§ **Problem to solve**
May I please have every record restated word for word, with the images left out?

§ **Web interface edit records**
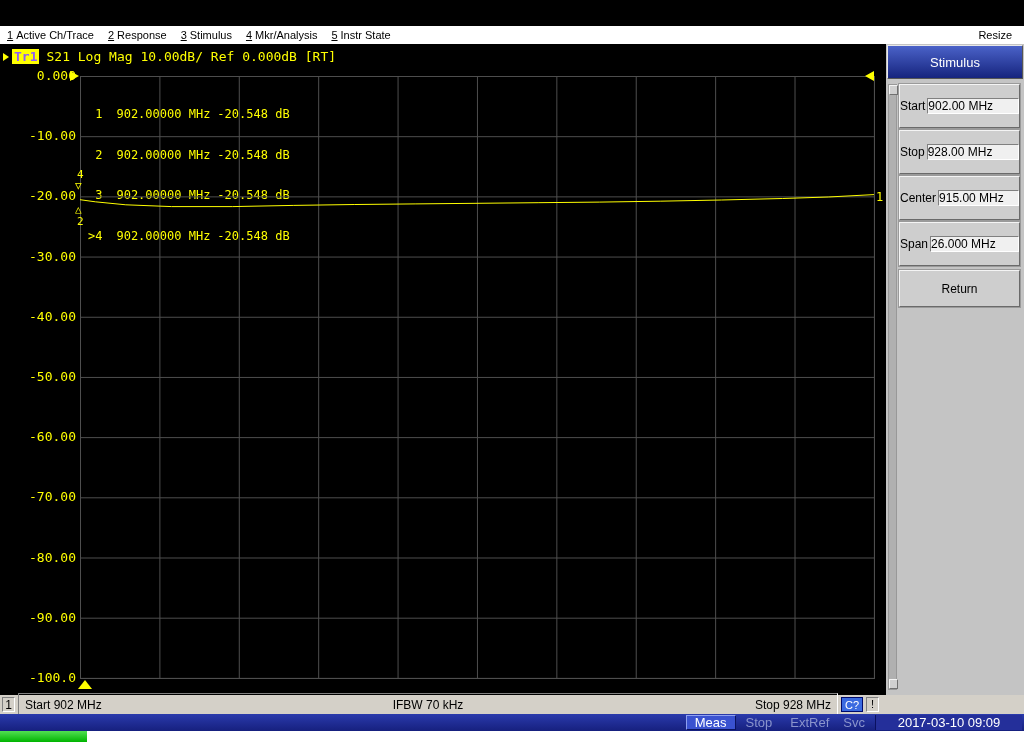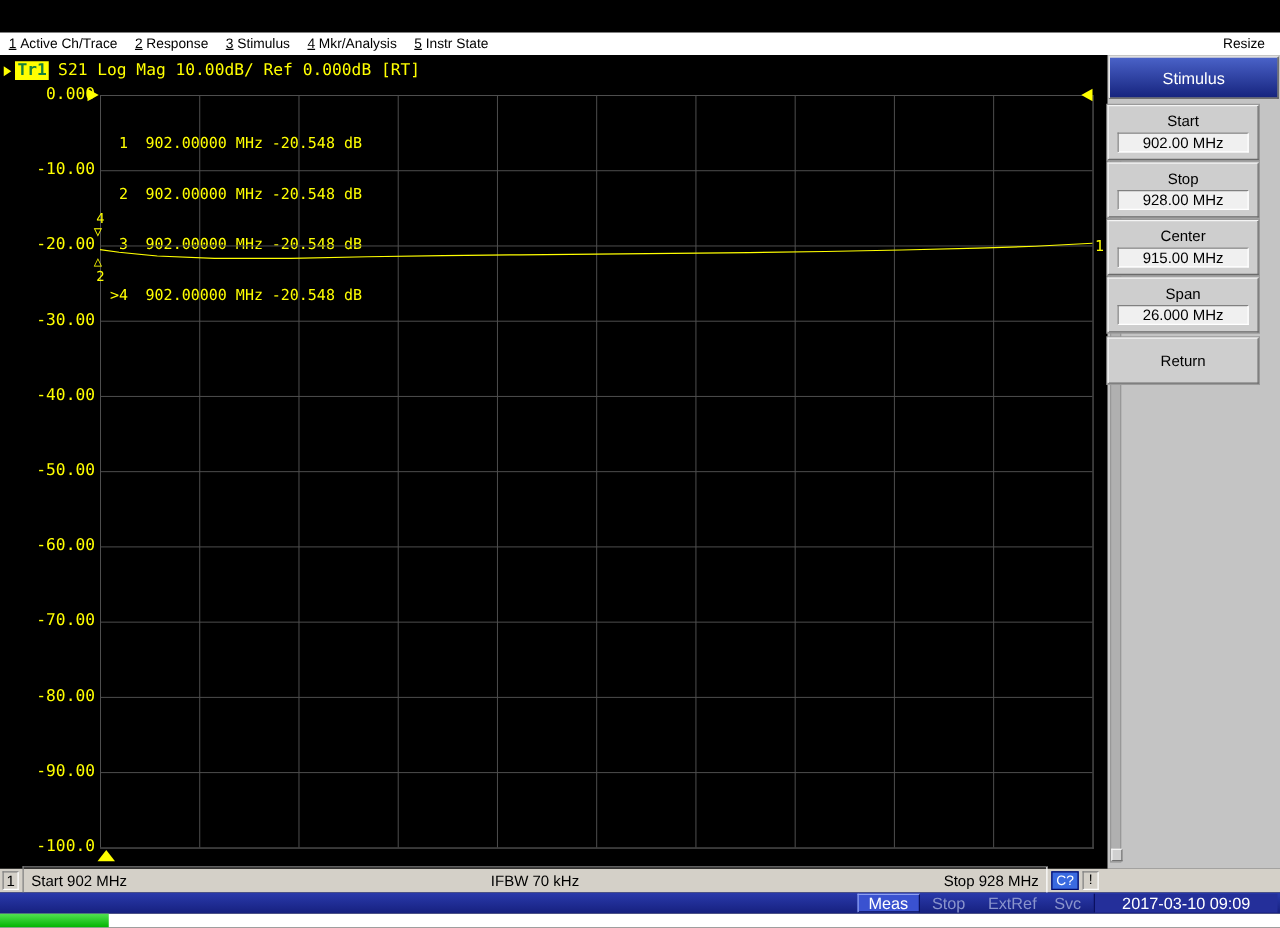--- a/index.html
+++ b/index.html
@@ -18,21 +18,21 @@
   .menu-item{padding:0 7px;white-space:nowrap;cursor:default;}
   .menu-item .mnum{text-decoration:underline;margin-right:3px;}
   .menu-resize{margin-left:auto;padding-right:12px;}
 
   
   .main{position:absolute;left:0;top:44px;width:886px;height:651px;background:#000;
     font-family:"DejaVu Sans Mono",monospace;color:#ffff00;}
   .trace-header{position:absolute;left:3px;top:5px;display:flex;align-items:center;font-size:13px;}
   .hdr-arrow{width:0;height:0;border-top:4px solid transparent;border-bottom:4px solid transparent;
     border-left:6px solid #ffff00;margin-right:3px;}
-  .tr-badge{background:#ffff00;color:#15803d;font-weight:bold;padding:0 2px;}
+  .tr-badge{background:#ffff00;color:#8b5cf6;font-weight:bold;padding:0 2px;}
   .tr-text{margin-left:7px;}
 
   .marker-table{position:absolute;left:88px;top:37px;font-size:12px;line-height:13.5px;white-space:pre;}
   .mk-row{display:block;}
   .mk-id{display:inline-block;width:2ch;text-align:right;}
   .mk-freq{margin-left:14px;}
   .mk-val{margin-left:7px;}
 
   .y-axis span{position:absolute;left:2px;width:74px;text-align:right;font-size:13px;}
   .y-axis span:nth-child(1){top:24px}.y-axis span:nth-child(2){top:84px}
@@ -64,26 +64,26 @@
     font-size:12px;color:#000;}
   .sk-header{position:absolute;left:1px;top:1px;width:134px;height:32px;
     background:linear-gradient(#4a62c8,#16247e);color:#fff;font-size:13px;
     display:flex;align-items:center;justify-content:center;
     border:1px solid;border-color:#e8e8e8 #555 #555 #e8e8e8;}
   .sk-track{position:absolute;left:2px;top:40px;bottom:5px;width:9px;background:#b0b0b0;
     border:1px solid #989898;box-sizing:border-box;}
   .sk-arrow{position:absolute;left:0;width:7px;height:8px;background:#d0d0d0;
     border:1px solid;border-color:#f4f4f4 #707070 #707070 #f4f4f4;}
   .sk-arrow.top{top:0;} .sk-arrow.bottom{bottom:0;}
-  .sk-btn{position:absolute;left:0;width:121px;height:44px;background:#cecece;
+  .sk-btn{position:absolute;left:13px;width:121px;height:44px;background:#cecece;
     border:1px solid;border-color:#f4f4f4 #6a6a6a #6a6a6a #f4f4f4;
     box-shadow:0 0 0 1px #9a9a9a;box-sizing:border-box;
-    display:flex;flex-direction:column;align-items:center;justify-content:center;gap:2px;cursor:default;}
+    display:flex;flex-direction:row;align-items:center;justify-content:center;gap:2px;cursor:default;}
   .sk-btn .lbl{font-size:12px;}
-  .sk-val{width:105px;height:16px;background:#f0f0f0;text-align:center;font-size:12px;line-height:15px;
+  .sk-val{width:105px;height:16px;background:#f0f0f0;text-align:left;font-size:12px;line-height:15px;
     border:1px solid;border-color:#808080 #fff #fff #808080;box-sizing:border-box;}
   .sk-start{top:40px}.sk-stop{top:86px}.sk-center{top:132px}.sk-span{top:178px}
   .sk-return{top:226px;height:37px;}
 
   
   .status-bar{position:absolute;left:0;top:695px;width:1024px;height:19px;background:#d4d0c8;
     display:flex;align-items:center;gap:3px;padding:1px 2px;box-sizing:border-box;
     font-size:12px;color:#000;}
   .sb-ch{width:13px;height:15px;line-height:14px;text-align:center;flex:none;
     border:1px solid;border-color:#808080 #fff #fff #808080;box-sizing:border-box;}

§ **Solution to this exercise**
--- a/index.html
+++ b/index.html
@@ -18,21 +18,21 @@
   .menu-item{padding:0 7px;white-space:nowrap;cursor:default;}
   .menu-item .mnum{text-decoration:underline;margin-right:3px;}
   .menu-resize{margin-left:auto;padding-right:12px;}
 
   
   .main{position:absolute;left:0;top:44px;width:886px;height:651px;background:#000;
     font-family:"DejaVu Sans Mono",monospace;color:#ffff00;}
   .trace-header{position:absolute;left:3px;top:5px;display:flex;align-items:center;font-size:13px;}
   .hdr-arrow{width:0;height:0;border-top:4px solid transparent;border-bottom:4px solid transparent;
     border-left:6px solid #ffff00;margin-right:3px;}
-  .tr-badge{background:#ffff00;color:#15803d;font-weight:bold;padding:0 2px;}
+  .tr-badge{background:#ffff00;color:#8b5cf6;font-weight:bold;padding:0 2px;}
   .tr-text{margin-left:7px;}
 
   .marker-table{position:absolute;left:88px;top:37px;font-size:12px;line-height:13.5px;white-space:pre;}
   .mk-row{display:block;}
   .mk-id{display:inline-block;width:2ch;text-align:right;}
   .mk-freq{margin-left:14px;}
   .mk-val{margin-left:7px;}
 
   .y-axis span{position:absolute;left:2px;width:74px;text-align:right;font-size:13px;}
   .y-axis span:nth-child(1){top:24px}.y-axis span:nth-child(2){top:84px}
@@ -64,26 +64,26 @@
     font-size:12px;color:#000;}
   .sk-header{position:absolute;left:1px;top:1px;width:134px;height:32px;
     background:linear-gradient(#4a62c8,#16247e);color:#fff;font-size:13px;
     display:flex;align-items:center;justify-content:center;
     border:1px solid;border-color:#e8e8e8 #555 #555 #e8e8e8;}
   .sk-track{position:absolute;left:2px;top:40px;bottom:5px;width:9px;background:#b0b0b0;
     border:1px solid #989898;box-sizing:border-box;}
   .sk-arrow{position:absolute;left:0;width:7px;height:8px;background:#d0d0d0;
     border:1px solid;border-color:#f4f4f4 #707070 #707070 #f4f4f4;}
   .sk-arrow.top{top:0;} .sk-arrow.bottom{bottom:0;}
-  .sk-btn{position:absolute;left:0;width:121px;height:44px;background:#cecece;
+  .sk-btn{position:absolute;left:13px;width:121px;height:44px;background:#cecece;
     border:1px solid;border-color:#f4f4f4 #6a6a6a #6a6a6a #f4f4f4;
     box-shadow:0 0 0 1px #9a9a9a;box-sizing:border-box;
-    display:flex;flex-direction:column;align-items:center;justify-content:center;gap:2px;cursor:default;}
+    display:flex;flex-direction:row;align-items:center;justify-content:center;gap:2px;cursor:default;}
   .sk-btn .lbl{font-size:12px;}
-  .sk-val{width:105px;height:16px;background:#f0f0f0;text-align:center;font-size:12px;line-height:15px;
+  .sk-val{width:105px;height:16px;background:#f0f0f0;text-align:left;font-size:12px;line-height:15px;
     border:1px solid;border-color:#808080 #fff #fff #808080;box-sizing:border-box;}
   .sk-start{top:40px}.sk-stop{top:86px}.sk-center{top:132px}.sk-span{top:178px}
   .sk-return{top:226px;height:37px;}
 
   
   .status-bar{position:absolute;left:0;top:695px;width:1024px;height:19px;background:#d4d0c8;
     display:flex;align-items:center;gap:3px;padding:1px 2px;box-sizing:border-box;
     font-size:12px;color:#000;}
   .sb-ch{width:13px;height:15px;line-height:14px;text-align:center;flex:none;
     border:1px solid;border-color:#808080 #fff #fff #808080;box-sizing:border-box;}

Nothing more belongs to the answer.